> _WHAT YOU NEED TO DO_:
Please report how many lines in the records below contain the word "Coffee", and give nothing else.

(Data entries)

════════

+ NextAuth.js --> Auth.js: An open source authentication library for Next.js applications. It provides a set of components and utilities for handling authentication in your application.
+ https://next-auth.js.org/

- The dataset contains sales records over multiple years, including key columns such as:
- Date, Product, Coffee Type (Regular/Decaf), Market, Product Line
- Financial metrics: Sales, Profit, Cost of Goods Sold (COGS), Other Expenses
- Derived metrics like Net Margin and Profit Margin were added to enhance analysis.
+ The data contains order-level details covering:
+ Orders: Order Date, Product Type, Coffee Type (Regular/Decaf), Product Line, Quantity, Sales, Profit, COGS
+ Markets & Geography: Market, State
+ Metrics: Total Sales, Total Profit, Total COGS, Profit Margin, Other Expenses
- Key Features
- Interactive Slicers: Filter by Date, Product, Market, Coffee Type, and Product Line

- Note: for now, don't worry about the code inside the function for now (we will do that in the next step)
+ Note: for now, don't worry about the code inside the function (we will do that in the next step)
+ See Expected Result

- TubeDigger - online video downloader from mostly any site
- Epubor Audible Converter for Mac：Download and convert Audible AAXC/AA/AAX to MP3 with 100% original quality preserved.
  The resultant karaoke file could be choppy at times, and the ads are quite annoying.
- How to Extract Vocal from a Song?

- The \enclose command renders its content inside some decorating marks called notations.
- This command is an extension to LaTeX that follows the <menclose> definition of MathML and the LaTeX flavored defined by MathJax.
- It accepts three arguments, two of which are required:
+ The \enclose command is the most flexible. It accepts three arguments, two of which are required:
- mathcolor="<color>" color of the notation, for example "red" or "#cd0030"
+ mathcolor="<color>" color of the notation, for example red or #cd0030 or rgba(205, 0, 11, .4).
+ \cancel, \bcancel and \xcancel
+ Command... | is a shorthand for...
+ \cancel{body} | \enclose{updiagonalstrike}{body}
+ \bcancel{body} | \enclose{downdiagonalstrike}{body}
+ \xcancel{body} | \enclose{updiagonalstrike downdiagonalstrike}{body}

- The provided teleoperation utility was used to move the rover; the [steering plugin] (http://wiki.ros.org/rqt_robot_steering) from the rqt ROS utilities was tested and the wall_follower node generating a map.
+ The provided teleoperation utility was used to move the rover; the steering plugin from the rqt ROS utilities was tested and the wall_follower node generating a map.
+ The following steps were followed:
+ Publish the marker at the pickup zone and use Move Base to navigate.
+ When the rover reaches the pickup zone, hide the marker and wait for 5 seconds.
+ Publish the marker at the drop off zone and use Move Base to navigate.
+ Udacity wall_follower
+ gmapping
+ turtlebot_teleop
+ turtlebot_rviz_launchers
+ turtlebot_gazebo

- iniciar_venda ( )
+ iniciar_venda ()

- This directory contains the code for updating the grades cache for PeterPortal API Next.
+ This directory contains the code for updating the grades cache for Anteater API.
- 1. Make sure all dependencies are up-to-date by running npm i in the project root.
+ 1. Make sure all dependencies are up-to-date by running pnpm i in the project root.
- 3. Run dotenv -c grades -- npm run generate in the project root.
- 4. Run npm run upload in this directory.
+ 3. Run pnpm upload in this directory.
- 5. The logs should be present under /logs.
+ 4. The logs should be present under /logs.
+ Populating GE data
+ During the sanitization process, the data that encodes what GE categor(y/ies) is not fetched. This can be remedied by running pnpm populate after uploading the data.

════════

> _OUTPUT FOR THIS EXERCISE_:
3